[openstack-dev] [neutron][all] switch from mysqldb to another eventlet aware mysql client
Ihar Hrachyshka
ihrachys at redhat.com
Tue Jul 15 22:30:37 UTC 2014
-----BEGIN PGP SIGNED MESSAGE-----
Hash: SHA512
On 14/07/14 22:48, Vishvananda Ishaya wrote:
>
> On Jul 13, 2014, at 9:29 AM, Ihar Hrachyshka <ihrachys at redhat.com>
> wrote:
>
>> Signed PGP part On 12/07/14 03:17, Mike Bayer wrote:
>>>
>>> On 7/11/14, 7:26 PM, Carl Baldwin wrote:
>>>>
>>>>
>>>> On Jul 11, 2014 5:32 PM, "Vishvananda Ishaya"
>>>> <vishvananda at gmail.com
>>> <mailto:vishvananda at gmail.com>> wrote:
>>>>>
>>>>> I have tried using pymysql in place of mysqldb and in real
>>>>> world
>>> concurrency
>>>>> tests against cinder and nova it performs slower. I was
>>>>> inspired by
>>> the mention
>>>>> of mysql-connector so I just tried that option instead.
>>> Mysql-connector seems
>>>>> to be slightly slower as well, which leads me to believe
>>>>> that the
>>> blocking inside of
>>>>
>>>> Do you have some numbers? "Seems to be slightly slower"
>>>> doesn't
>>> really stand up as an argument against the numbers that have
>>> been posted in this thread.
>
> Numbers are highly dependent on a number of other factors, but I
> was seeing 100 concurrent list commands against cinder going from
> an average of 400 ms to an average of around 600 ms with both
> msql-connector and pymsql.
I've made my tests on neutron only, so there is possibility that
cinder works somehow differently.
But, those numbers don't tell a lot in terms of considering the
switch. Do you have numbers for mysqldb case?
>
> It is also worth mentioning that my test of 100 concurrent creates
> from the same project in cinder leads to average response times
> over 3 seconds. Note that creates return before the request is sent
> to the node for processing, so this is just the api creating the db
> record and sticking a message on the queue. A huge part of the
> slowdown is in quota reservation processing which does a row lock
> on the project id.
Again, are those 3 seconds better or worse than what we have for mysqldb?
>
> Before we are sure that an eventlet friendly backend “gets rid of
> all deadlocks”, I will mention that trying this test against
> connector leads to some requests timing out at our load balancer (5
> minute timeout), so we may actually be introducing deadlocks where
> the retry_on_deadlock operator is used.

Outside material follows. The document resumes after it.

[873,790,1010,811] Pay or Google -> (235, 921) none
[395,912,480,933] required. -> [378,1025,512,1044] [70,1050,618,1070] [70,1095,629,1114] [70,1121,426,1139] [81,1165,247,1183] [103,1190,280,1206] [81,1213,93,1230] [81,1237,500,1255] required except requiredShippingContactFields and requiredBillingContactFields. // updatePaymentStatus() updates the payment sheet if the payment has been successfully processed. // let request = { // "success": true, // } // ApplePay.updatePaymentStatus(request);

Deadlocks != timeouts. I attempt to fix eventlet-triggered db
deadlocks, not all possible deadlocks that you may envision, or timeouts.
>
> Consider the above anecdotal for the moment, since I can’t verify
> for sure that switching the sql driver didn’t introduce some other
> race or unrelated problem.
>
> Let me just caution that we can’t recommend replacing our mysql
> backend without real performance and load testing.
I agree. Not saying that the tests are somehow complete, but here is
what I was into last two days.
There is a nice openstack project called Rally that is designed to
allow easy benchmarks for openstack projects. They have four scenarios
for neutron implemented: for networks, ports, routers, and subnets.

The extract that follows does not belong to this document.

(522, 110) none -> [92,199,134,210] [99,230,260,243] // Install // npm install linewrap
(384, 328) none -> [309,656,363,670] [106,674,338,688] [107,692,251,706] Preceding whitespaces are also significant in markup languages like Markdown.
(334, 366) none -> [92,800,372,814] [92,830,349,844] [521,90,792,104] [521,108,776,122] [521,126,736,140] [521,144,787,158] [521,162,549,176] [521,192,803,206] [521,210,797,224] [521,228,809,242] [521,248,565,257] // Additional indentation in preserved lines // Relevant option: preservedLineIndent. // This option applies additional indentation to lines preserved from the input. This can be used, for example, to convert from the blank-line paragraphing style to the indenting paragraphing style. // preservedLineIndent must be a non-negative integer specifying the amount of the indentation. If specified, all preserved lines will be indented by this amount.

Each scenario combines create and list commands.
I've run each test with the following runner settings: times = 100,
concurrency = 10, meaning each scenario is run 100 times in parallel,
and there were not more than 10 parallel scenarios running. Then I've
repeated the same for times = 100, concurrency = 20 (also set
max_pool_size to 20 to allow sqlalchemy utilize that level of
parallelism), and times = 1000, concurrency = 100 (same note on
sqlalchemy parallelism).
You can find detailed html files with nice graphs here [1]. Brief
description of results is below:
1. create_and_list_networks scenario: for 10 parallel workers
performance boost is -12.5% from original time, for 20 workers -6.3%,
for 100 workers there is a slight reduction of average time spent for
scenario +9.4% (this is the only scenario that showed slight reduction
in performance, I'll try to rerun the test tomorrow to see whether it
was some discrepancy when I executed it that influenced the result).
2. create_and_list_ports scenario: for 10 parallel workers boost is
- -25.8%, for 20 workers it's -9.4%, and for 100 workers it's -12.6%.

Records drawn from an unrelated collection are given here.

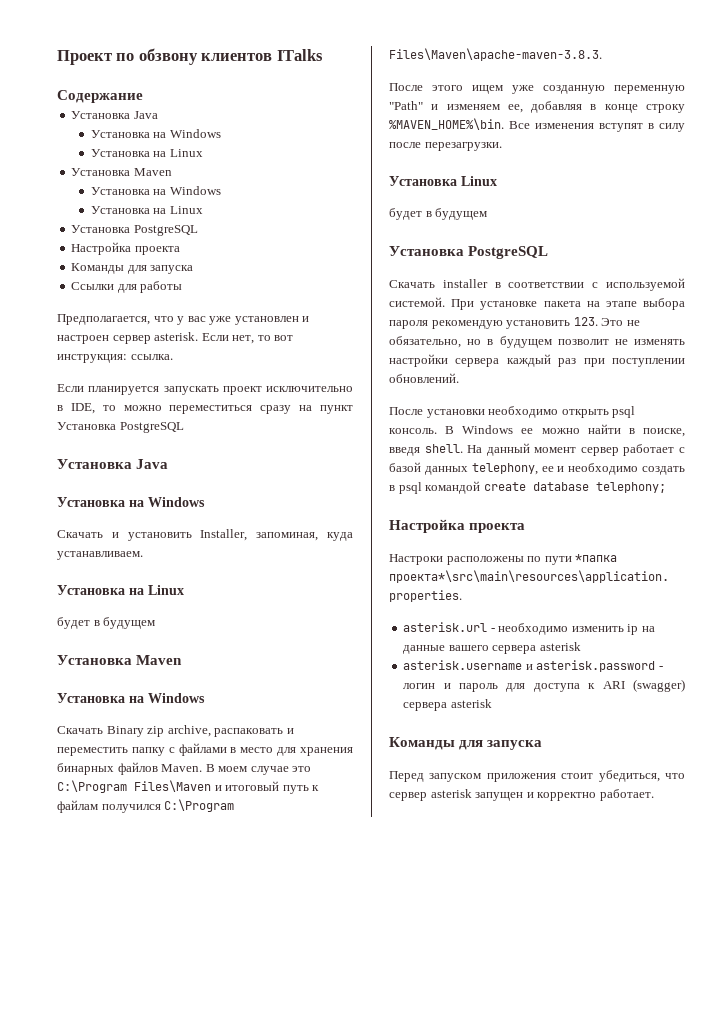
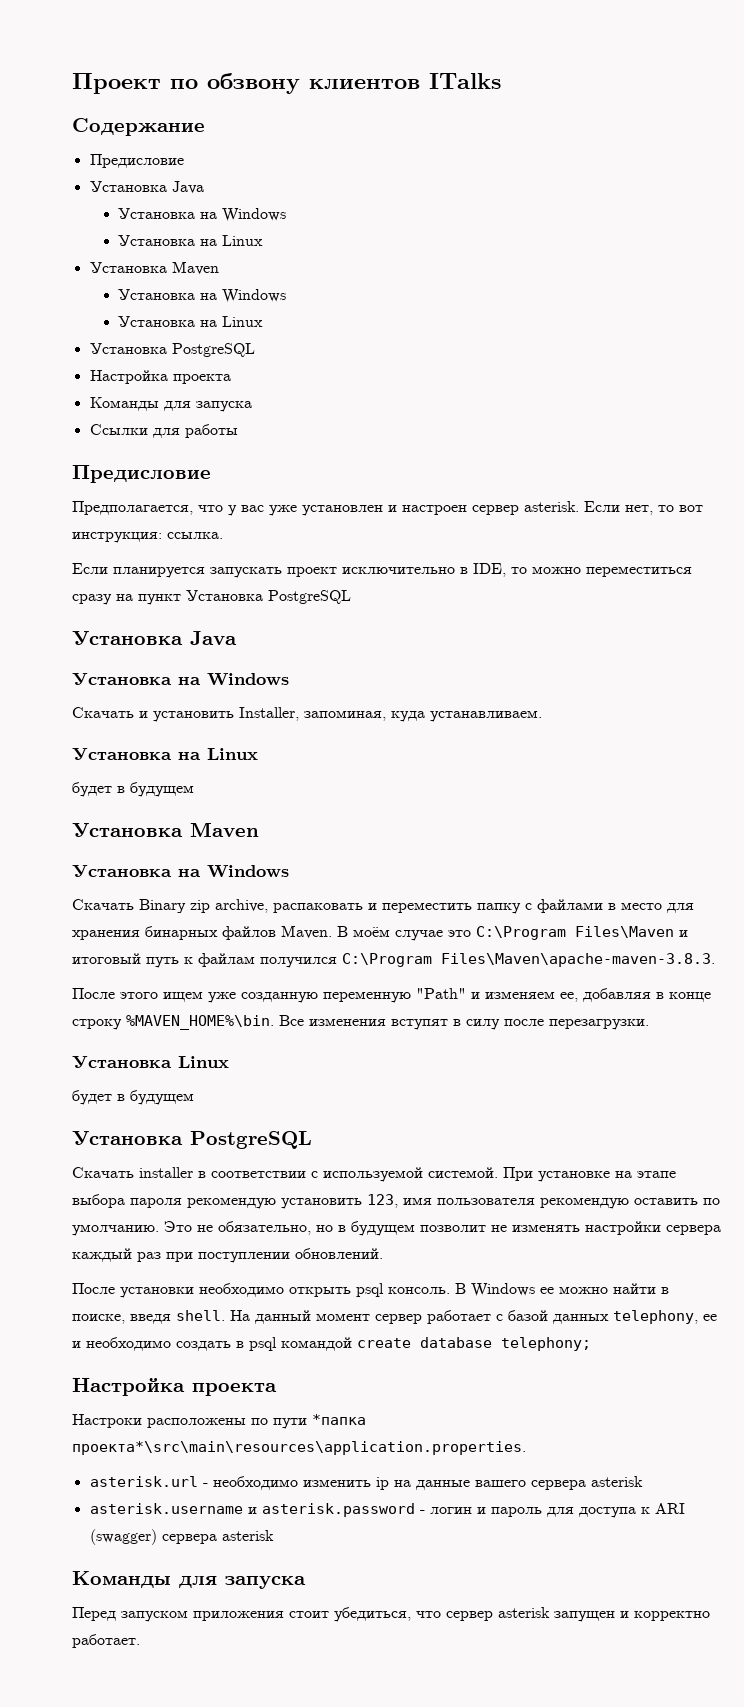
(143, 96) none -> [89,154,184,168] // Предисловие
(183, 287) none -> [72,465,211,483] // Предисловие
[218,766,248,772] моем -> [353,927,390,937] моём
[543,301,581,307] пакета -> (610, 1176) none
[573,317,598,326] 123. -> [367,1194,720,1209] [72,1224,159,1236] 123, имя пользователя рекомендую оставить по умолчанию.

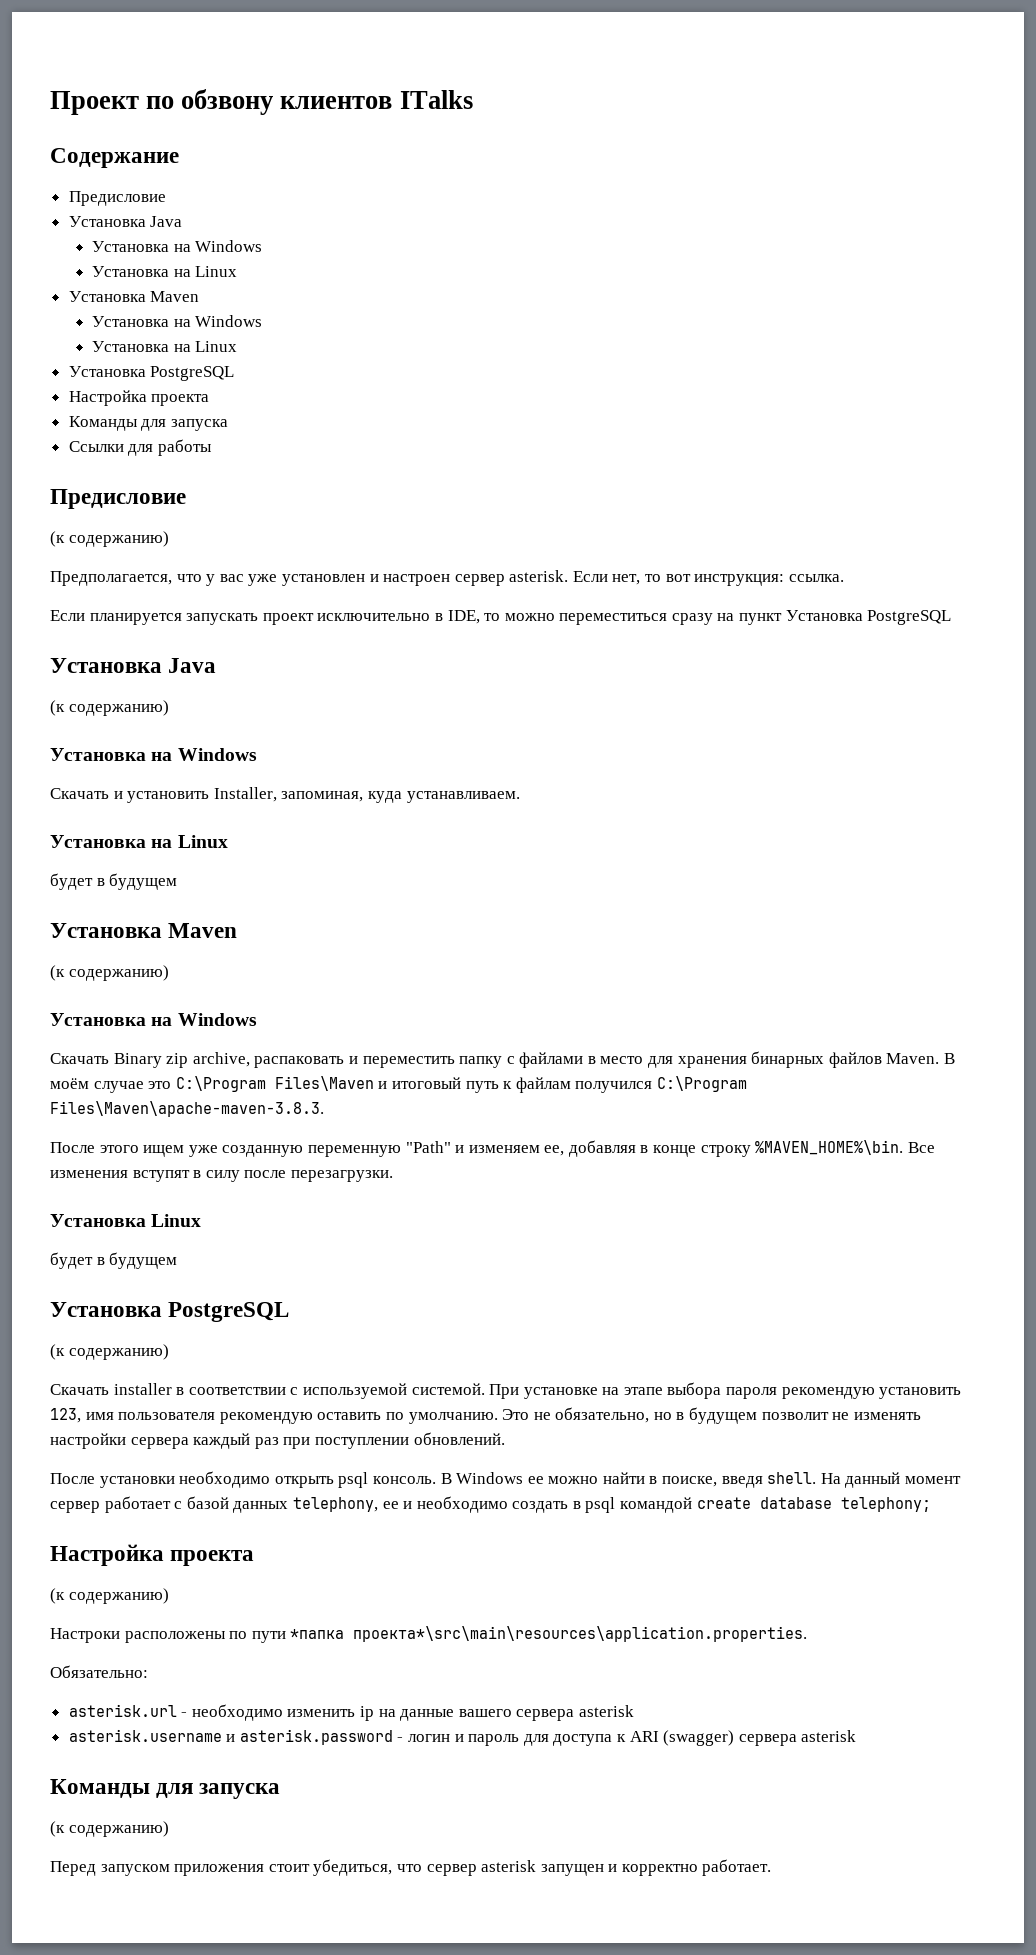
(211, 474) none -> [50,531,169,547] // (к содержанию)
(237, 638) none -> [50,700,169,716] // (к содержанию)
(259, 829) none -> [50,965,169,981] // (к содержанию)
(312, 1140) none -> [50,1344,169,1360] // (к содержанию)
(277, 1389) none -> [50,1588,169,1604] // (к содержанию)
(526, 1448) none -> [50,1665,148,1678] // Обязательно:
(306, 1582) none -> [50,1821,169,1837] // (к содержанию)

3. create_and_list_routers scenario: for 10 parallel workers boost is
- -46.6% (almost half of original time), for 20 workers it's -51.7%
(more than a half), for 100 workers it's -41.5%.
4. create_and_list_subnets scenario: for 10 parallel workers boost is
- -26.4%, for 20 workers it's -51.1% (more than half reduction in time
spent for average scenario), and for 100 workers it's -31.7%.
I've tried to check how it scales till 200 parallel workers, but was
hit by local file opened limits and mysql max_connection settings. I
will retry my tests with limits raised tomorrow to see how it handles
that huge load.
Tomorrow I will also try to test new library with multiple API workers.
Other than that, what are your suggestions on what to check/test?
FYI: [1] contains the following directories:
mysqlconnector/
mysqldb/
Each of them contains the following directories:
10-10/ - 10 parallel workers, max_pool_size = 10 (default)
20-100/ - 20 parallel workers, max_pool_size = 100
100-100/ - 100 parallel workers, max_pool_size = 100
Happy analysis!
[1]: http://people.redhat.com/~ihrachys/
/Ihar
>
> Vish
>
>>>>
>>>>> sqlalchemy is not the main bottleneck across projects.
>>>>>
>>>>> Vish
>>>>>
>>>>> P.S. The performanace in all cases was abysmal, so
>>>>> performance work
>>> definitely
>>>>> needs to be done, but just the guess that replacing our
>>>>> mysql
>>> library is going to
>>>>> solve all of our performance problems appears to be
>>>>> incorrect at
>>> first blush.
>>>>
>>>> The motivation is still mostly deadlock relief but more
>>>> performance
>>> work should be done. I agree with you there. I'm still
>>> hopeful for some improvement from this.
>>>
>>>
>>> To identify performance that's alleviated by async you have to
>>> establish up front that IO blocking is the issue, which would
>>> entail having code that's blazing fast until you start running
>>> it against concurrent connections, at which point you can
>>> identify via profiling that IO operations are being serialized.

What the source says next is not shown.